What is expected.
Show every line of the material that follows in which the word "create" occurs.

Provided material.
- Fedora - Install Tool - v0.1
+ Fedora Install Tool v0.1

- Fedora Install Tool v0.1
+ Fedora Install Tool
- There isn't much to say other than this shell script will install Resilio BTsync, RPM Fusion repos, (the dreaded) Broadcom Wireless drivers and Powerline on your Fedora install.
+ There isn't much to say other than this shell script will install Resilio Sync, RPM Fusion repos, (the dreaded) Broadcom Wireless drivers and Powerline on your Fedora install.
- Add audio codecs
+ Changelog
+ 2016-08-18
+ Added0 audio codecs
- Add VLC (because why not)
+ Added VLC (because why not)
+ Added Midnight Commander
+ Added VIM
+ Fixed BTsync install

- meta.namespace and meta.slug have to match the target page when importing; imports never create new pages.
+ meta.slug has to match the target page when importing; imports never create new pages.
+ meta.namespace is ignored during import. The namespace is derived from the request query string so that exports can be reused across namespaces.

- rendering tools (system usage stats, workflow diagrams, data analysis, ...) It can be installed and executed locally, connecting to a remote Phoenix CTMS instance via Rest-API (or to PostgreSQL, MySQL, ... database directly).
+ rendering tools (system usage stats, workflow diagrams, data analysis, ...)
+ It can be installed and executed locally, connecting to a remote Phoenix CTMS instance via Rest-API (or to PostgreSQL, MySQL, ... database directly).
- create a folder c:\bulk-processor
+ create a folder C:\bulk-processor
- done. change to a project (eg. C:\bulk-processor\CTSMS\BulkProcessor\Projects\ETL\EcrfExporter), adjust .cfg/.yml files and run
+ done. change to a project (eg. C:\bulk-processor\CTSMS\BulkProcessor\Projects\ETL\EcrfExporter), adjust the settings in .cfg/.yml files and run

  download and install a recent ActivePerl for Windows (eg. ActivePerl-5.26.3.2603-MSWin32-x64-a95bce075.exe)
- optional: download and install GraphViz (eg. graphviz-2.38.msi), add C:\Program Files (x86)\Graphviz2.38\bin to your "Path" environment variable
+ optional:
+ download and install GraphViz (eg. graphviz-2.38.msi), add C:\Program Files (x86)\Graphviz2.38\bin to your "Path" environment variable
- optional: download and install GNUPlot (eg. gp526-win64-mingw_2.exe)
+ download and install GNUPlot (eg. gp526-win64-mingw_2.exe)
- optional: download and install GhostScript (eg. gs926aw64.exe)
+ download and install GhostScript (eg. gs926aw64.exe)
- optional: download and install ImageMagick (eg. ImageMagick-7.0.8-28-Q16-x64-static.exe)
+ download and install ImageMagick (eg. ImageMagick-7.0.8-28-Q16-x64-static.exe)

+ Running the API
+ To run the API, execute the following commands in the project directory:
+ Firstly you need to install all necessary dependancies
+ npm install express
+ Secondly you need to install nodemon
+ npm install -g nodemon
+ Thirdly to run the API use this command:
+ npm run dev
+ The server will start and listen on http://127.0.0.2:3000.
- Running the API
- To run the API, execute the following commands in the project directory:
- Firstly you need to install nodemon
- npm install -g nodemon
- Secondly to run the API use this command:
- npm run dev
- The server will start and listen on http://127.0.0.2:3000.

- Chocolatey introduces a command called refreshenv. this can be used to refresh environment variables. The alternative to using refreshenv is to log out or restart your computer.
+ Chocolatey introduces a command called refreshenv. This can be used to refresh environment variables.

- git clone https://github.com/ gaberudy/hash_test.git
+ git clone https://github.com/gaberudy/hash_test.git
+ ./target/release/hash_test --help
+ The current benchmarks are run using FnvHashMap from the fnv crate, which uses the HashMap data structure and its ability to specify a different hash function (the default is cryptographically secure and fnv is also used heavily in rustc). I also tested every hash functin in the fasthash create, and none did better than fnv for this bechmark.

Expected answer.
- meta.namespace and meta.slug have to match the target page when importing; imports never create new pages.
+ meta.slug has to match the target page when importing; imports never create new pages.
- create a folder c:\bulk-processor
+ create a folder C:\bulk-processor
+ The current benchmarks are run using FnvHashMap from the fnv crate, which uses the HashMap data structure and its ability to specify a different hash function (the default is cryptographically secure and fnv is also used heavily in rustc). I also tested every hash functin in the fasthash create, and none did better than fnv for this bechmark.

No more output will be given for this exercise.